The variation of amplitudes of peaks P2 and P3 contributes to the distinction between NW  +  SW vs AS  +  PW (Fig. 3). Mean values of SDdP2 and SDdP3 evolve from NW to PW when different ICP patterns were compared (Fig. 3a). The discriminating power, however, was attributed to the relative changes between SDdP2 and SDdP3: profound variations in dP2 prevailed over the changes in dP3 during AS and PW, but the range of variation in amplitudes of these two peaks was similar during SW and NW (Fig. 3a). The highest discriminating power to distinguish between PW and AS was ascribed to the mean curvatures of the two peaks P2 and P3. A more rounded sub-wave of P2 along with a less sharp sub-wave of P3 seems to be typical for PW (Fig. 3b). We could not find any significant combination of MOCAIP features to distinguish between SW and NW.

Fig. 3
figure 3

Mean  ±  SE (box) ±95% confidence interval (whiskers) of (a) SDdP2 and SDdP3 and (b) Curv2 and Curv3 for four patterns of ICP oscillation: NW – no episodes of ICP B waves, SW – symmetrical ICP B waves, AS – asymmetrical ICP B waves, PW – slow ICP B with the plateau phase

Discussion

Based solely upon ICP pulse morphological features (mean ICP values were not taken into account in this study), we were able to demonstrate that different subtypes of ICP B waves are indeed associated with different shaped ICP pulsations and a different range of alterations of MOCAIP metrics. Our finding suggests then that AS and PW might be physiologically distinct from SW and NW. Moreover, AS and PW may also be physiologically different.

The changes in ICP pulse morphological features reflect acute changes in intracranial conditions and changes in the cerebral haemodynamics [1, 2]. The origin of the three peaks in ICP pulse waveform has not yet been established. The P2 component is thought to be dependent upon intracranial compliance [6] whereas pulsations of major arteries and choroid plexus may contribute to the P1 component [2, 13]. Miller noted that venous hypertension from jugular venous or sagittal sinus occlusion causes an increase in the terminal portion of the ICP pulse wave, which suggests the venous pressure dependency of P3 [2, 13]. Recent study in TBI patients showed that the amplitude of ICP was mostly affected by changes in the pulsatility of the cerebral blood volume (CBV), whereas in patients with NPH, who underwent an infusion study, amplitude was more dependent upon mean ICP, which was increased during the test in a controllable manner [3]. In the case of ICP B waves, both factors (mean ICP and increased pulsatility of CBV) play a significant role. As the ICP slow waves are most probably vasogenic in origin, they may be dependent on cerebral blood volume pulsatility [4, 7]. Moreover, the compliance in NPH patients is usually reduced owing to underlying pathological conditions, which may amplify an increase in mean ICP during ICP B waves and provoke proportional changes in ICP pulse amplitude [11, 15].

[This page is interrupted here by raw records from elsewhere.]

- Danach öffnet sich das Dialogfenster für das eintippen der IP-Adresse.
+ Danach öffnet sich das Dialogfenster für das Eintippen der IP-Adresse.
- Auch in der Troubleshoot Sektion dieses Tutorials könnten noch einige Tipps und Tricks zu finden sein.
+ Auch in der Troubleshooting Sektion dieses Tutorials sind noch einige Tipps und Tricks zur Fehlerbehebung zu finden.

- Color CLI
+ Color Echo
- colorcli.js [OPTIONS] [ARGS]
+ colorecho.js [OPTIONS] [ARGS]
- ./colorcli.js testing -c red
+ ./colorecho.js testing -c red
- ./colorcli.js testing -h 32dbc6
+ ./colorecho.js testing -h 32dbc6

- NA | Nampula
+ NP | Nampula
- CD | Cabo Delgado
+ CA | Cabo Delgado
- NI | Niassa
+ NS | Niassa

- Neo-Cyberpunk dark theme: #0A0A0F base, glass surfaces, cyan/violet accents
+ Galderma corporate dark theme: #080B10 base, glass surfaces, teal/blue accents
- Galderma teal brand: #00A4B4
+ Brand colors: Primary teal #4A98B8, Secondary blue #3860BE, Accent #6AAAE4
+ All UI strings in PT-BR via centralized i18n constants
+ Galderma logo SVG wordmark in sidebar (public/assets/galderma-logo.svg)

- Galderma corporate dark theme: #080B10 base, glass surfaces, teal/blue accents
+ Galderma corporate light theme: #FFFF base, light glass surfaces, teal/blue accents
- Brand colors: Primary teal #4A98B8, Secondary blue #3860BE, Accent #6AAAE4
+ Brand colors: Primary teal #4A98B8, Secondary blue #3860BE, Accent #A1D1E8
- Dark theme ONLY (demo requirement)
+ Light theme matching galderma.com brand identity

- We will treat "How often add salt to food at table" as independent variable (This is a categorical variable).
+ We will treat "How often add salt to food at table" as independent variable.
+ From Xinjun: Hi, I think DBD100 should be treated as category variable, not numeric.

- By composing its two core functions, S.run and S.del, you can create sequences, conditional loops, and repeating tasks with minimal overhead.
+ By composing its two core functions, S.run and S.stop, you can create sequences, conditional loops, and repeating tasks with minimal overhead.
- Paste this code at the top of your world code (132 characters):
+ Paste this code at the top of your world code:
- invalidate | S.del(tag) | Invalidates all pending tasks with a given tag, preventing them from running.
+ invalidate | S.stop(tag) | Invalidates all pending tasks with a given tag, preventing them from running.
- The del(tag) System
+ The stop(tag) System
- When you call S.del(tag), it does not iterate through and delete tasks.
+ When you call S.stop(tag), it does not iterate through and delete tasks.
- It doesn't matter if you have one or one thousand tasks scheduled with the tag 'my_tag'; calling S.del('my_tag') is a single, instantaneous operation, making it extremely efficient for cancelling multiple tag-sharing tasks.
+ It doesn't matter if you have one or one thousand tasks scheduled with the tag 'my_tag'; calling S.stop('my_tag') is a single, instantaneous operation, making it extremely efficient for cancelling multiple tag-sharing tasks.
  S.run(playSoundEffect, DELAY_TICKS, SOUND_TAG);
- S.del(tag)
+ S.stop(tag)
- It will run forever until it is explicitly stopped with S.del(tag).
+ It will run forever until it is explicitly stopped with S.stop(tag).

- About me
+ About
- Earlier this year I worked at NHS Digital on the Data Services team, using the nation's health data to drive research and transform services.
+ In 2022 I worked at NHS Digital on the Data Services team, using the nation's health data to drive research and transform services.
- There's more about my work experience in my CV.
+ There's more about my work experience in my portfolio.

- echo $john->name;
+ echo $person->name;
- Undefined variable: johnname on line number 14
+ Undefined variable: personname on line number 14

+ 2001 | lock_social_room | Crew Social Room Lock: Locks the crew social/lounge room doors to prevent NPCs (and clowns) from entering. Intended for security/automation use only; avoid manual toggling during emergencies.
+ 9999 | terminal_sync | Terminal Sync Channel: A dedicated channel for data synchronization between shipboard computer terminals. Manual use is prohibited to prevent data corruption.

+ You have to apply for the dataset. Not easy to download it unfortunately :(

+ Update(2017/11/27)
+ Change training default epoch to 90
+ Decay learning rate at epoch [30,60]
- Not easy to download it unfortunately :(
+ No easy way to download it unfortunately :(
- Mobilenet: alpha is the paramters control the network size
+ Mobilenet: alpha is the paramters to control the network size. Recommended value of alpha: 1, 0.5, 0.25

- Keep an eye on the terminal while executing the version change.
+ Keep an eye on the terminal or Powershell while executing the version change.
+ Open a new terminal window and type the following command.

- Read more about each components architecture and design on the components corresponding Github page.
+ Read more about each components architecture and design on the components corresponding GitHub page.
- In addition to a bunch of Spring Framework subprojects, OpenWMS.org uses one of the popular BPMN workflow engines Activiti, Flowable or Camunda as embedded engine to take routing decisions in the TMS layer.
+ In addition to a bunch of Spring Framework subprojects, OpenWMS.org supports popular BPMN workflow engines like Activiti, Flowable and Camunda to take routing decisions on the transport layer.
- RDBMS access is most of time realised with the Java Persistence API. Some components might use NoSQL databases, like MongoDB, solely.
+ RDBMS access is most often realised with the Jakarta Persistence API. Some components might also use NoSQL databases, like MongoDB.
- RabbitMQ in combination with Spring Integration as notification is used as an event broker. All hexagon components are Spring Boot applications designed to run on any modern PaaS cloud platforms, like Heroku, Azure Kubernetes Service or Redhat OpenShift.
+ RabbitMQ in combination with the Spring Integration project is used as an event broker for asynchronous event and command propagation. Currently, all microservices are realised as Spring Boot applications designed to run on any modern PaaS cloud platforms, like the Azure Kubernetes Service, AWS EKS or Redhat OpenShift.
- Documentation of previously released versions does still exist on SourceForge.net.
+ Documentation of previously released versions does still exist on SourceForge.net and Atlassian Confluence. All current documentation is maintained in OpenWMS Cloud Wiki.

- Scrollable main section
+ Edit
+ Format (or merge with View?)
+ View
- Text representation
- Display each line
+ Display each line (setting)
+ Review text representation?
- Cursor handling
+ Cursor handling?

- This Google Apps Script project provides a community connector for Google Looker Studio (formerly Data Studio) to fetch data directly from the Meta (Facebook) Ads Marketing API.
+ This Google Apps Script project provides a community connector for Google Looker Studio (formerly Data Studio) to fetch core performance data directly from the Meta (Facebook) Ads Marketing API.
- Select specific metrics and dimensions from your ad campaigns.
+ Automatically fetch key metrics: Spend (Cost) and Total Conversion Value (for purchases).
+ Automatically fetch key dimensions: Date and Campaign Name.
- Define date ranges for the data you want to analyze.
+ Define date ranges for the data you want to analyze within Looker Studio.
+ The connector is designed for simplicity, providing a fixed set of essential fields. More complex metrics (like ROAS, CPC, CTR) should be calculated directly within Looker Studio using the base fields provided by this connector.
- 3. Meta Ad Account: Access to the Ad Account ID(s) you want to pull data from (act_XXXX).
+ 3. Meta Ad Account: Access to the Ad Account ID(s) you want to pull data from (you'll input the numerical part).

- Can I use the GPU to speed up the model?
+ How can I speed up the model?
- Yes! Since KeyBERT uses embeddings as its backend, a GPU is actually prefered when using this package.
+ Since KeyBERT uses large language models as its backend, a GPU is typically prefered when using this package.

In our study the distinguishing power was mostly related to variation in the amplitudes of two peaks: P2 and P3, which may reflect more reduced intracranial compliance and increased venous pressure because of an elevation in ICP during AW and PW ICP B waves compared with during NW and SW. It was suggested by recent studies [5] that an increased amplitude of ICP pulsation may have predictive value for selecting shunt responders. It was also discussed in an early work [14], where a five-category classification of B wave was proposed, that only the asymmetrical B wave has a predictive value with regard to outcome after shunting. Therefore, we think that joint analysis of both ICP pulse wave amplitudes and ICP B waves (AS and PW in particular) performed in hydrocephalic patients undergoing overnight monitoring might be ideal for overnight ICP analysis. Further study is needed to establish the usefulness of such a joint approach.

Conclusion

Subtypes of ICP slow wave are associated with different configurations of morphological features describing ICP pulse waves, which may suggest that they are physiologically distinct.